----- Dataset content -----

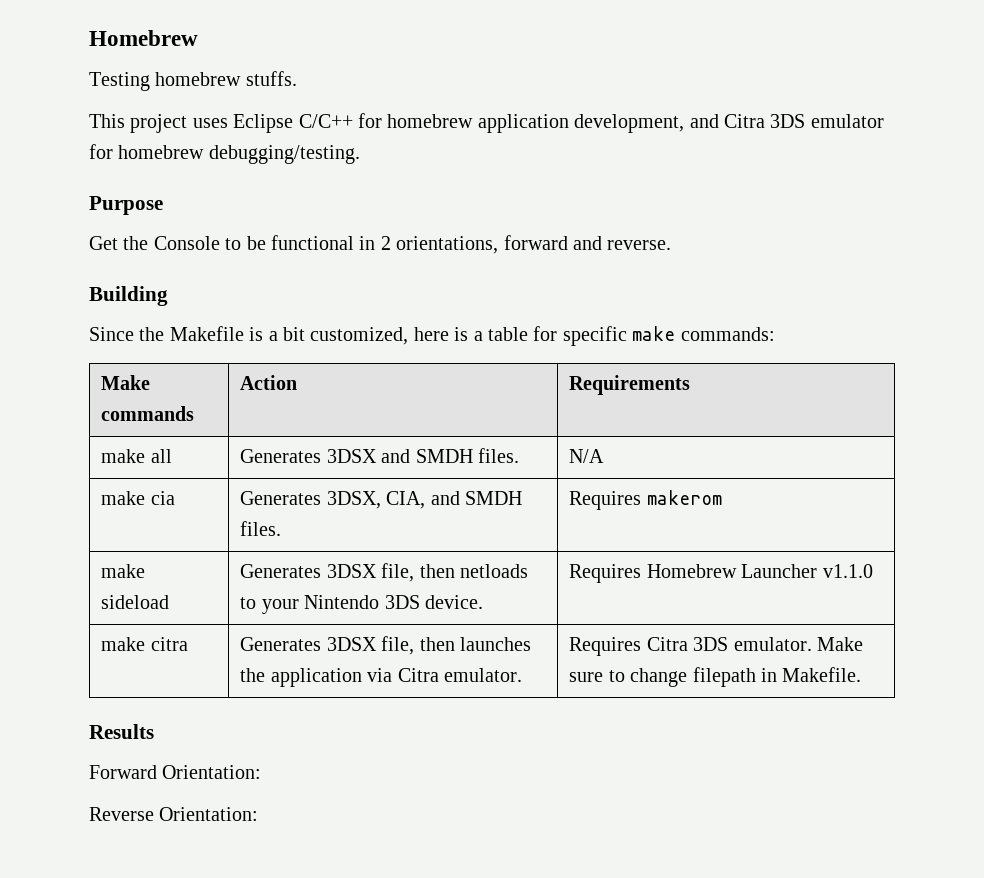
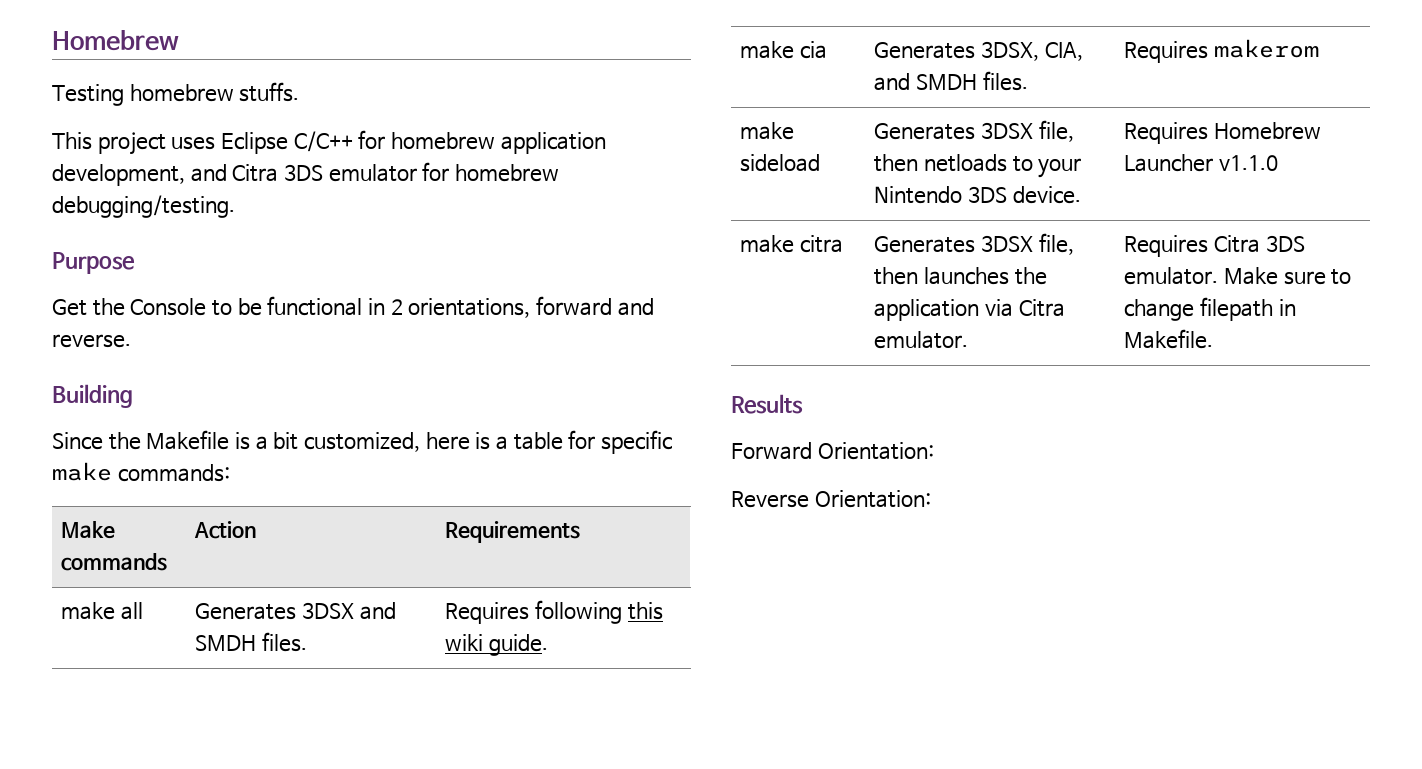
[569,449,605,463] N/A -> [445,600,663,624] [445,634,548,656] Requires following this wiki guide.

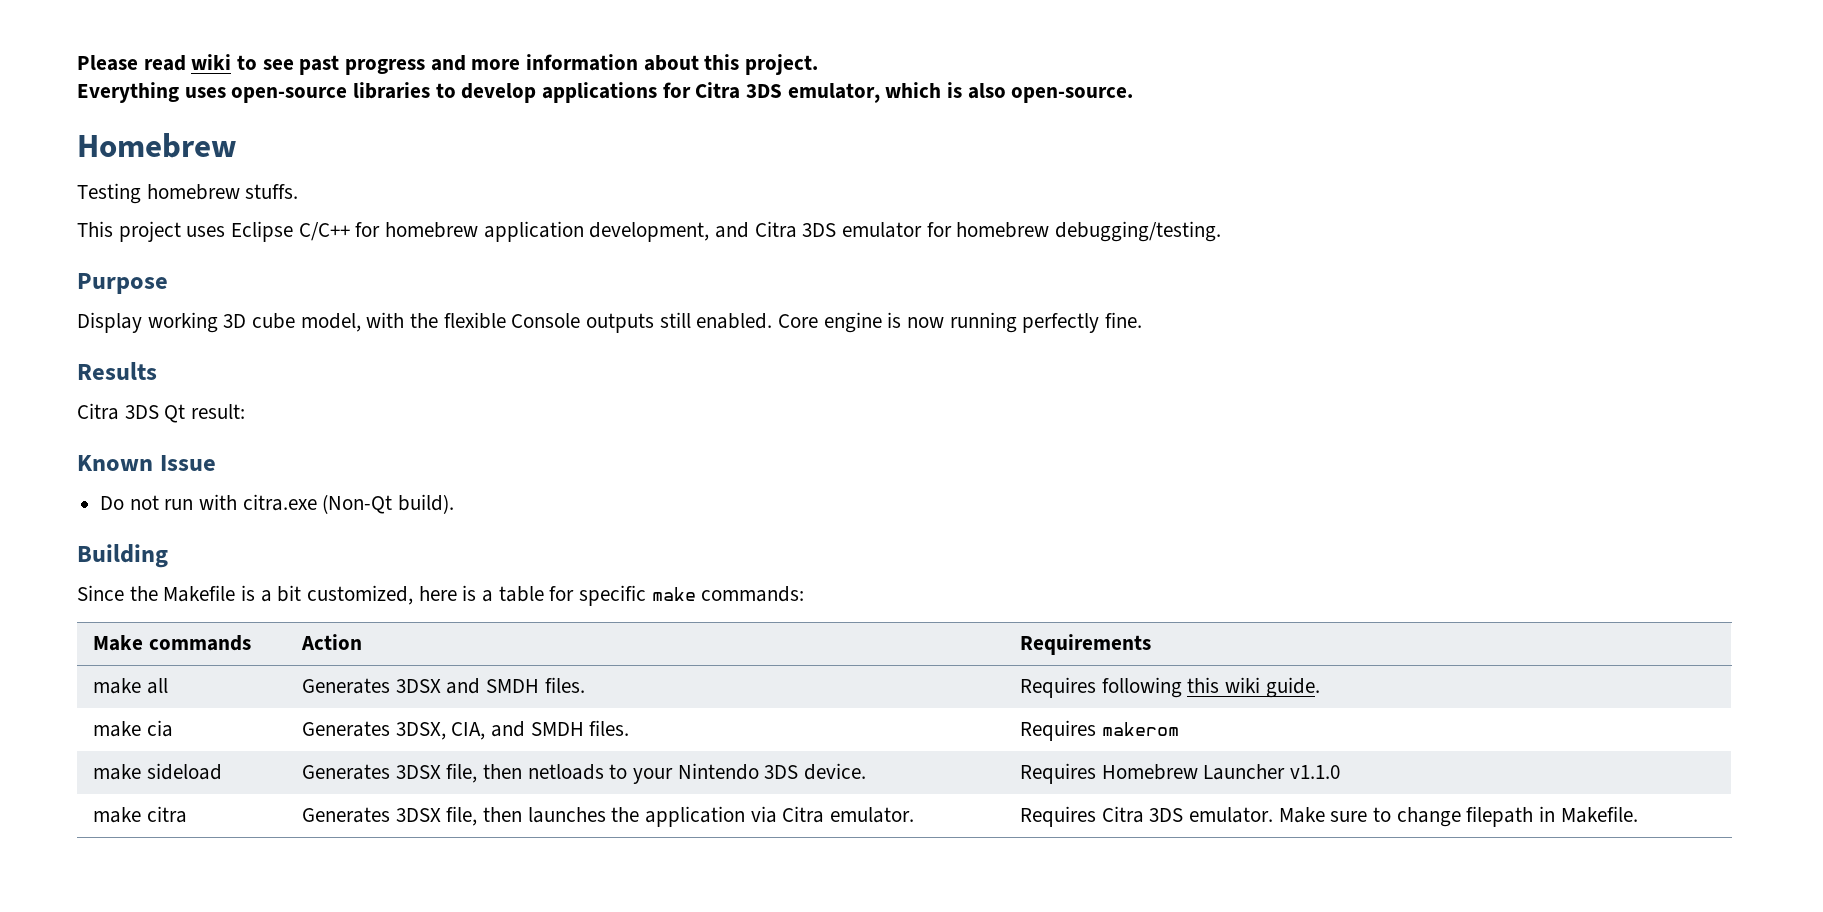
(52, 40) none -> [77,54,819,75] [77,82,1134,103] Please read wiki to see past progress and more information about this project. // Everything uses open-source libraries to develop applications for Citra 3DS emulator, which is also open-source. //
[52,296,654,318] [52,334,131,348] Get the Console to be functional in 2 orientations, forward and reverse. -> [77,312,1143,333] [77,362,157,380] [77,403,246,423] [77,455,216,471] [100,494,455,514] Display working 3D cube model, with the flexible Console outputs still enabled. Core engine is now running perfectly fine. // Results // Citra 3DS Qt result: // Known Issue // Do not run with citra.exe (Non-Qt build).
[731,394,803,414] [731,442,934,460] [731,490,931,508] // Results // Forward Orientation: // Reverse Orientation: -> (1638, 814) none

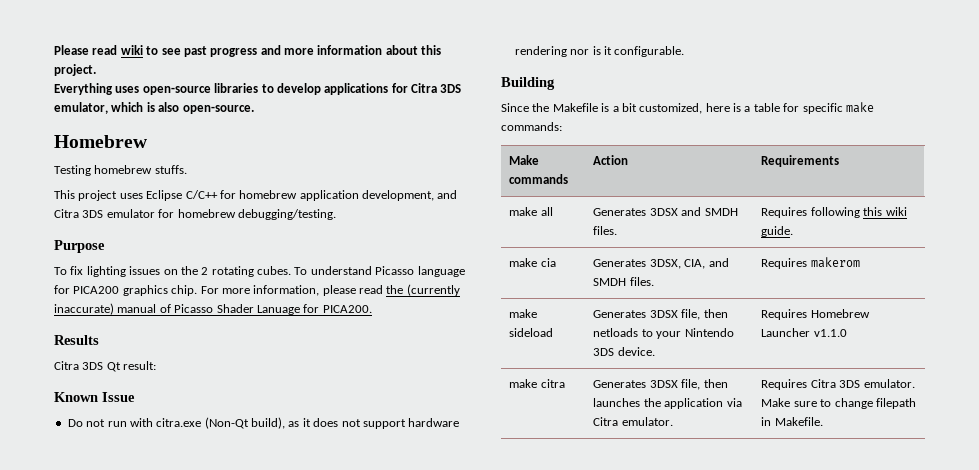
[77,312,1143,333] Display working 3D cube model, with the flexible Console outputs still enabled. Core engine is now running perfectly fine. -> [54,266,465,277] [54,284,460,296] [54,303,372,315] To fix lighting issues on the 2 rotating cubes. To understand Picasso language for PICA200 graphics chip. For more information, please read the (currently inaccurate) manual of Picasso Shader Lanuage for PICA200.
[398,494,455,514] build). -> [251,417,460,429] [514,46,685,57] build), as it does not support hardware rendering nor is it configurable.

-----
----- Dataset content -----

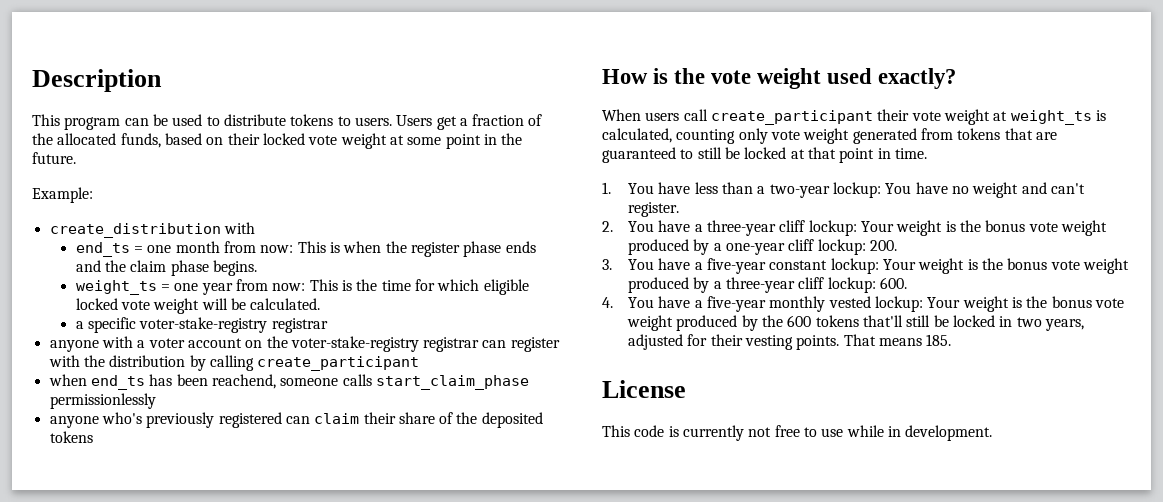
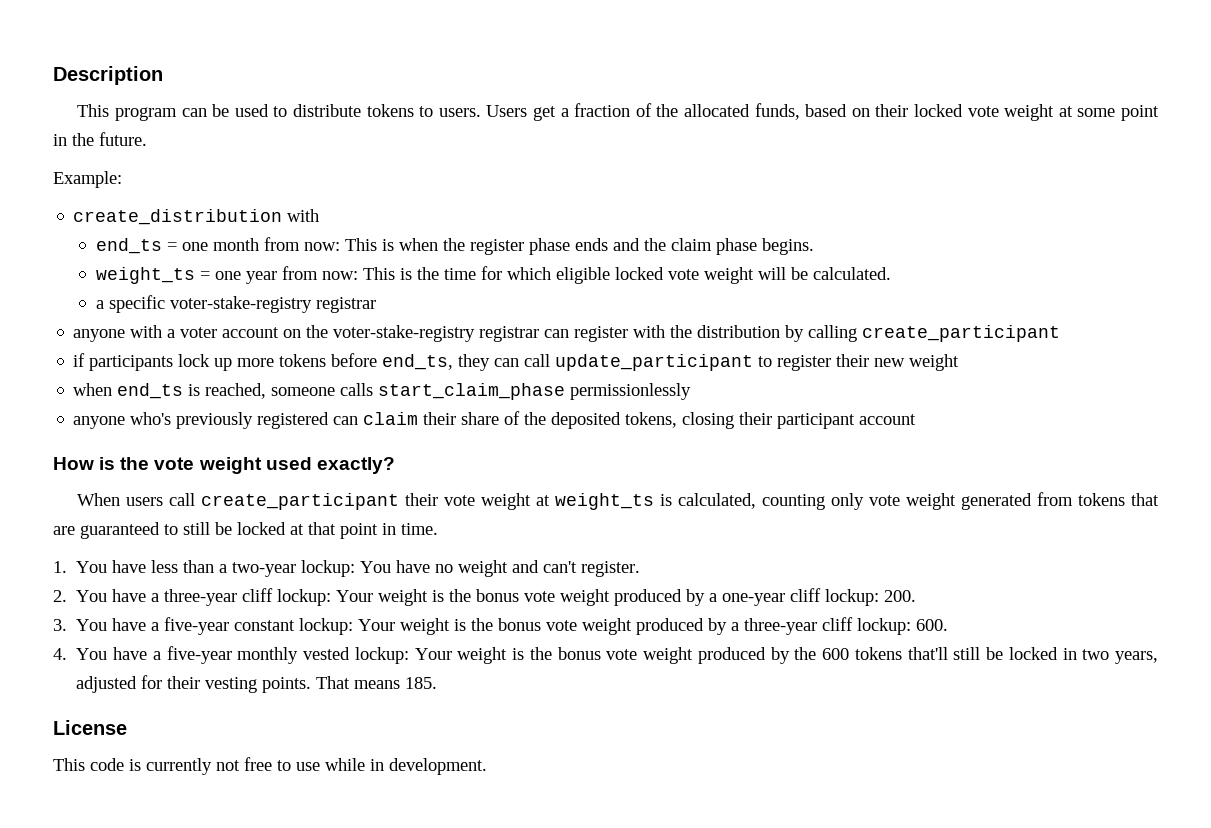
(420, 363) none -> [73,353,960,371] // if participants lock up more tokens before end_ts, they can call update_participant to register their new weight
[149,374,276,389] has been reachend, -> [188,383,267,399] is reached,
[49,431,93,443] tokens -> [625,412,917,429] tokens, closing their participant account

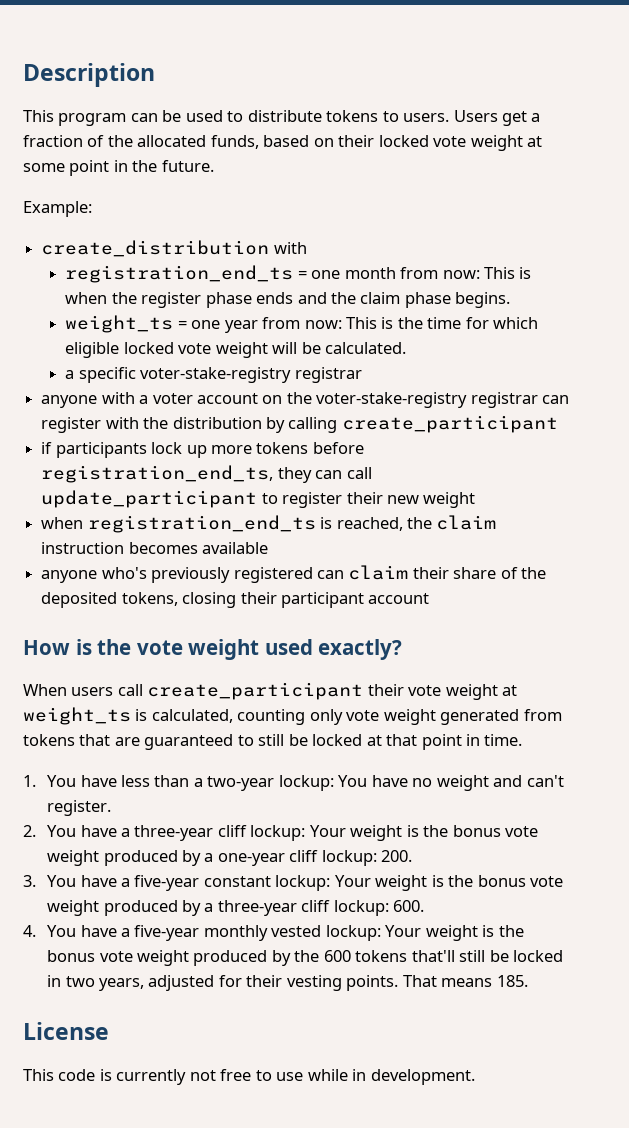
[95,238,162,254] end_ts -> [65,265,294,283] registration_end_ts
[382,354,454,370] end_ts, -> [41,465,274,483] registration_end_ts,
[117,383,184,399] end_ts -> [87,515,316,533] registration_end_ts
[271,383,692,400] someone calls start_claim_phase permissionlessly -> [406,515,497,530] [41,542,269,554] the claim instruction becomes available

-----

▶ **Required action**
Your answer must be the lines above from the one holding "[49,431,93,443] tokens ->" up to and including the one holding "[271,383,692,400] someone calls", exact and with no pictures.

▶ **Task answer**
[49,431,93,443] tokens -> [625,412,917,429] tokens, closing their participant account

[95,238,162,254] end_ts -> [65,265,294,283] registration_end_ts
[382,354,454,370] end_ts, -> [41,465,274,483] registration_end_ts,
[117,383,184,399] end_ts -> [87,515,316,533] registration_end_ts
[271,383,692,400] someone calls start_claim_phase permissionlessly -> [406,515,497,530] [41,542,269,554] the claim instruction becomes available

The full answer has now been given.